Question
1) A firm is evaluating a project with an initial cost of $ 689,736 and annual cash inflows of $ 210,262 per year (first cash
1) A firm is evaluating a project with an initial cost of $ 689,736 and annual cash inflows of $ 210,262 per year (first cash flow to be received exactly one year from today) for each of the next 5 years. If the cost of capital for this project is 8 %, what is this project's NPV?
2) If the returns on Stock A are as follows: Year 1 return = -6 %, Year 2 return = -6 %, Year 3 return = 10 %, Year 4 return = -20 %, and Year 5 return = -18 %, what is the average return for Stock A over this 5 year period? (Record your answer as a percent rounded to 1 decimal place. If your answer is negative, place a minus sign before your number with no space between the sign and the number. For example, record negative 14.284% as -14.3).
3) Robotic Atlanta Inc. just paid a dividend of $4.00 per share (that is, D0 = 4.00).

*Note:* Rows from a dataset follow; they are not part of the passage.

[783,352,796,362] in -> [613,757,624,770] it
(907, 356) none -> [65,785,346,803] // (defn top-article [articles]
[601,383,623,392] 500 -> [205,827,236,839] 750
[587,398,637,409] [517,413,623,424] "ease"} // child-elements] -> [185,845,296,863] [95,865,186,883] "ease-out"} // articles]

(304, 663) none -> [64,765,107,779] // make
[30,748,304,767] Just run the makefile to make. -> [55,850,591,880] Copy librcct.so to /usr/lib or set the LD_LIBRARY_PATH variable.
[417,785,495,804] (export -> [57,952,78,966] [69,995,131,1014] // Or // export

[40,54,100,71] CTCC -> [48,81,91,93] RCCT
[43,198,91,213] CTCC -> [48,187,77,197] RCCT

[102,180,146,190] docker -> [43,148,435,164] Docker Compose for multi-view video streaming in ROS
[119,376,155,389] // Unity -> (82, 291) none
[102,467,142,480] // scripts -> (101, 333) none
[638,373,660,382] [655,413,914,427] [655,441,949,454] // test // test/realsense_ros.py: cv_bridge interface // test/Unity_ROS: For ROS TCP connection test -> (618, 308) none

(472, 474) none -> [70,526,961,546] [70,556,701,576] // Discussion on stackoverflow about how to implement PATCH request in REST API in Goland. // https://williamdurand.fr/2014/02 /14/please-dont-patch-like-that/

The dividends of Robotic Atlanta are expected to grow at a rate of 20 percent next year (that is, g1 = .20) and at a rate of 10 percent the following year (that is, g2 = .10). Thereafter (i.e., from year 3 to infinity) the growth rate in dividends is expected to be 5 percent per year. Assuming the required rate of return on Robotic Atlanta stock is 8 percent, compute the current price of the stock. (Round your answer to 2 decimal places and record your answer without dollar sign or commas).